The modern Netherlands now faces a new set of socioeconomic challenges, which call for an increased investment in robotics. Sharing a similar fate as Japan and Italy, 50 percent of the Netherlands’ population is expected to be over the age of 65 by 2050, which underscores the urgent need for reliable home healthcare robots within the next 10 years. Add to that labor costs and the inverse relationship between food production and farm workers worldwide, and this agricultural center has its work cut out for it.

Brainport

Lely’s $390 million robotic milking enterprise is impressive, but a look under the hood at Dutch robotics reveals a hotbed of research invested in domestic care, robotic surgery and crop farming as well. The bulk of that innovation flows from a cluster of technical universities and the Netherlands’ aptly named “Brainport,” a bustling technology center located in the southern region of Eindhoven.

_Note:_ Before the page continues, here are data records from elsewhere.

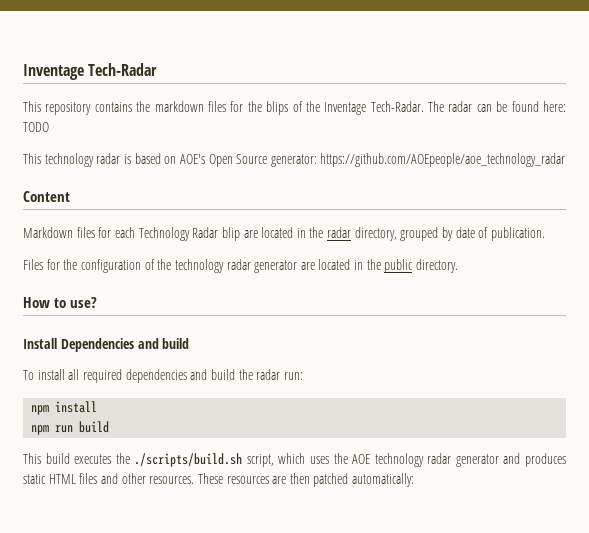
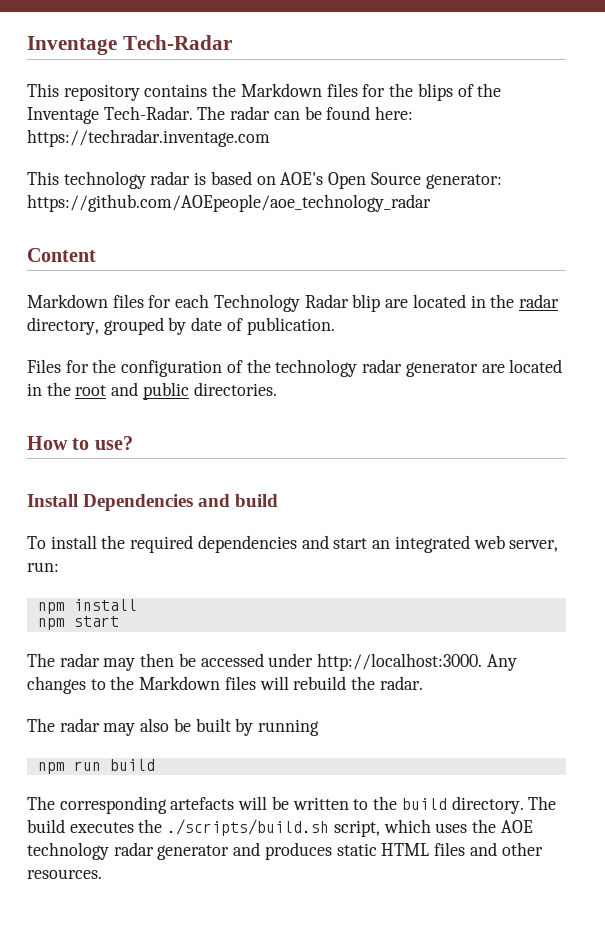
- This repository contains the markdown files for the blips of the Inventage Tech-Radar.
+ This repository contains the Markdown files for the blips of the Inventage Tech-Radar.
- The radar can be found here: TODO
+ The radar can be found here: https://techradar.inventage.com
- Files for the configuration of the technology radar generator are located in the public directory.
+ Files for the configuration of the technology radar generator are located in the root and public directories.
- To install all required dependencies and build the radar run:
+ To install the required dependencies and start an integrated web server, run:
  npm install
+ npm start
+ The radar may then be accessed under http://localhost:3000. Any changes to the Markdown files will rebuild the radar.
+ The radar may also be built by running
  npm run build
- This build executes the ./scripts/build.sh script, which uses the AOE technology radar generator and produces static HTML files and other resources. These resources are then patched automatically:
+ The corresponding artefacts will be written to the build directory. The build executes the ./scripts/build.sh script, which uses the AOE technology radar generator and produces static HTML files and other resources.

Currently, 50 percent of all patent applications in the Netherlands come out of Eindhoven. Collaborations between university researchers and high-tech manufacturers there are enabling new technologies in the same way that the country’s internationally renowned Airport at Schipol and Seaport at Rotterdam facilitate its daily commerce.

Four educational institutions sit at the center of the next wave of robotic innovation in the country:University of Twente, Delft University of Technology, Eindhoven University of Technology and Wageningen University.

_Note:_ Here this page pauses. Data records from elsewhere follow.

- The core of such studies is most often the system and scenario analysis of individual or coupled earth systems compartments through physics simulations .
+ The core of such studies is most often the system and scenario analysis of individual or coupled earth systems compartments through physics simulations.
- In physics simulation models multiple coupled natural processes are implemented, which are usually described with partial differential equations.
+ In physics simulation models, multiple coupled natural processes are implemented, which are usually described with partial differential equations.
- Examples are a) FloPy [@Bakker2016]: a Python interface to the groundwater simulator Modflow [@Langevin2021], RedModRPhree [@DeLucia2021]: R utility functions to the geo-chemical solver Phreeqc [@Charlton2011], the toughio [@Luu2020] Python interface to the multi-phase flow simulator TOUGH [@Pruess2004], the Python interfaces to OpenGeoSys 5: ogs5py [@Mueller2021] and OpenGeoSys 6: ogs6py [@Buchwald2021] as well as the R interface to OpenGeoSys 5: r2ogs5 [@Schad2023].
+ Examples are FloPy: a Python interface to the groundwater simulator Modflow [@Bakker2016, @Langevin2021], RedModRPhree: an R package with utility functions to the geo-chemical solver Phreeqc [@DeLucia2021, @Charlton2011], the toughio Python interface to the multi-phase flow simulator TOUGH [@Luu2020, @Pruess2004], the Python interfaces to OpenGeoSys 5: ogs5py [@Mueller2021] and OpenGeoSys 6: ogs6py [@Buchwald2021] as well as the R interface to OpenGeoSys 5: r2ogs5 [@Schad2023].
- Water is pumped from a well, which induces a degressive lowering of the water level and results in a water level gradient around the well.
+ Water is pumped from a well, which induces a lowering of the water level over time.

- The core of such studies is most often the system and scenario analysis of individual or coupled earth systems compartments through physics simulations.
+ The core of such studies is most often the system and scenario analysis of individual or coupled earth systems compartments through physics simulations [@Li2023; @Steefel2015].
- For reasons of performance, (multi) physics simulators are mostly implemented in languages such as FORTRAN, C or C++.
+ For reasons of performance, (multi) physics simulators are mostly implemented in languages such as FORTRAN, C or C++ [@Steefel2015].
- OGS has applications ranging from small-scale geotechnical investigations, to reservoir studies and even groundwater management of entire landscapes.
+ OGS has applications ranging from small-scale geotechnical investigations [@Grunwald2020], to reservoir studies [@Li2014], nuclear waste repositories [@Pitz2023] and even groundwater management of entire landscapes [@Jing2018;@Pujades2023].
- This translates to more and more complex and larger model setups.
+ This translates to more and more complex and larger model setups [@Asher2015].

The Dutch don’t have a heavily funded DoD to rely on for extensive robotics R&D, so the university system bears extensive weight. For this reason, Dutch robotics is not as dependent on the fluctuations of defense spending as some U.S. companies, but making the business case for robotics research to industrial partners early on can be a challenge. As in Palo Alto, there is a distinctive drive to innovate in the Netherlands, Dr. Steinbuch observes, but the region lacks a comparable number of active robotics investors.

Institutions like TU Eindhoven have responded to this phenomenon by fostering a healthy university spinoff culture. According to Dr. Steinbuch this shift in educational strategy began about 15 years ago in the Netherlands. Technology transfer, he says, has accelerated more rapidly at TU Eindhoven than at other universities; it produced double the number of spinoffs that came out of both U Twente and TU Delft last year. This can be attributed, in large part, to the shared research initiatives cultivated between TU Eindhoven’s labs and the strong regional businesses of the Brainport.

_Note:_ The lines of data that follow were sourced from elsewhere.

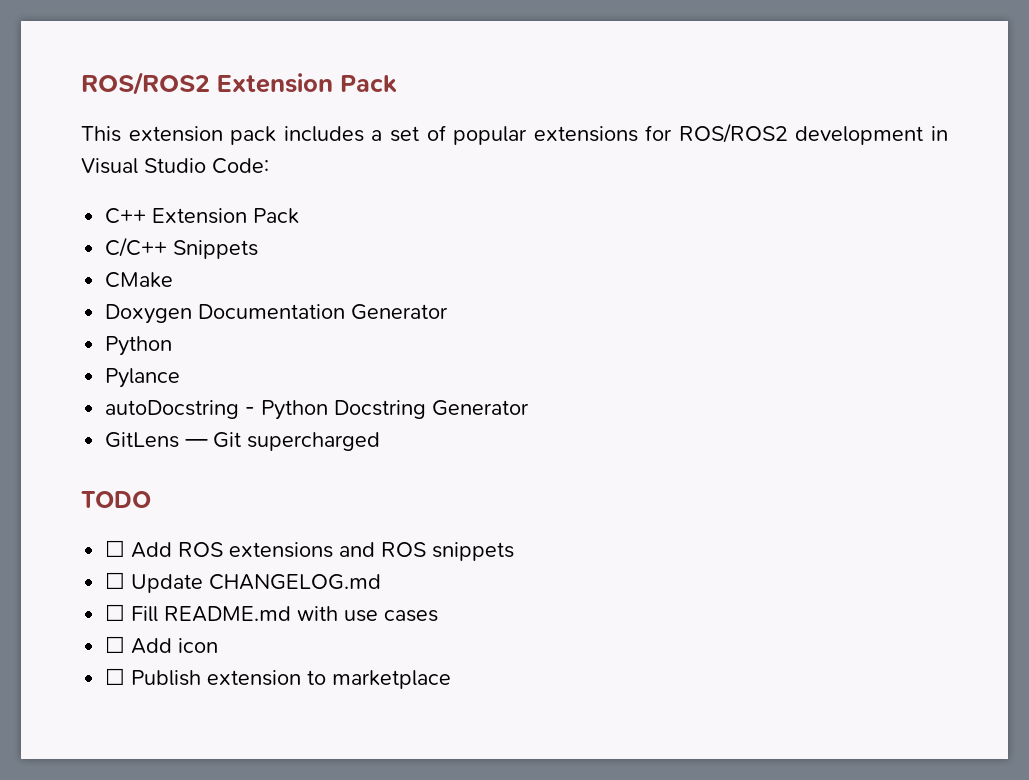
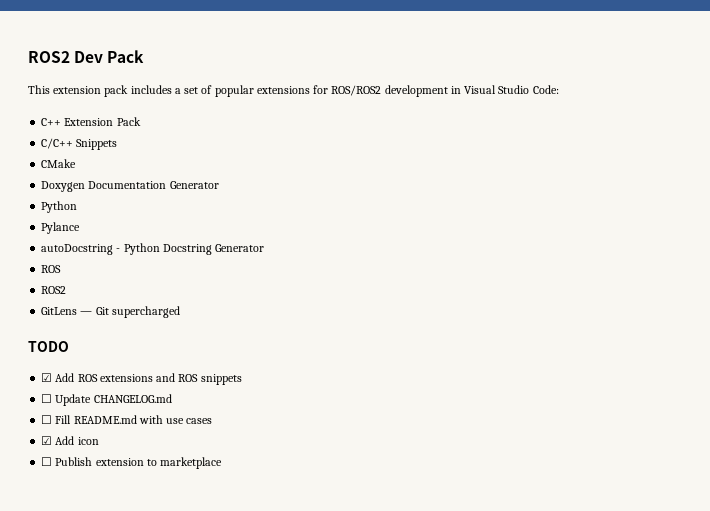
- ROS/ROS2 Extension Pack
+ ROS2 Dev Pack
  autoDocstring - Python Docstring Generator
+ ROS
+ ROS2
- ☐ Add ROS extensions and ROS snippets
+ ☑ Add ROS extensions and ROS snippets
- ☐ Add icon
+ ☑ Add icon

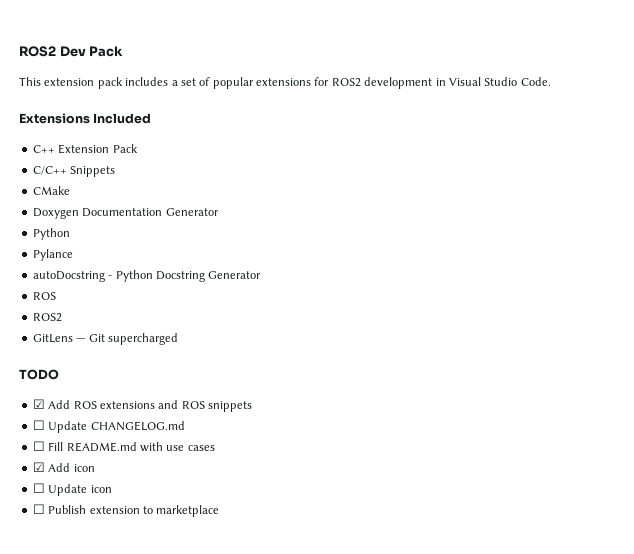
- This extension pack includes a set of popular extensions for ROS/ROS2 development in Visual Studio Code:
+ This extension pack includes a set of popular extensions for ROS2 development in Visual Studio Code.
+ Extensions Included
+ ☐ Update icon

One such spinoff is PRECEYES, a company currently owned by the university that has developed a robotic solution for vitreo-retinal eye surgery. In compliance with Dutch regulations, if the university licenses or otherwise profits from PRECEYES’ IP, the profits are split equally three ways between the university lab, the group that initiated the research and the inventors. This relatively simple transaction exists in stark contrast to U.S. university policies that are variable and often obstruct partnerships with outside investors.

Dr. Steinbuch says industrial competitors now share their pre-competitive research facilities in the name of new product development and future worker recruitment. The Phillips Research facility that once hosted 3,000 Phillips workers, for example, now hosts over 9,000 people representing 250 different companies–only 700 of whom are actually employed by Phillips–all together at what is now known as the High Tech Campus in Eindhoven. The idea-sharing that occurs in that environment is all the stronger for its open structure.

“Dutch people are quite direct. They are not so sensitive to hierarchy,” Dr. Steinbuch says. “It is quite easy for people lower in the ranks to have ideas and for people to listen to them. That makes it relatively easy to cooperate in industries and with companies.”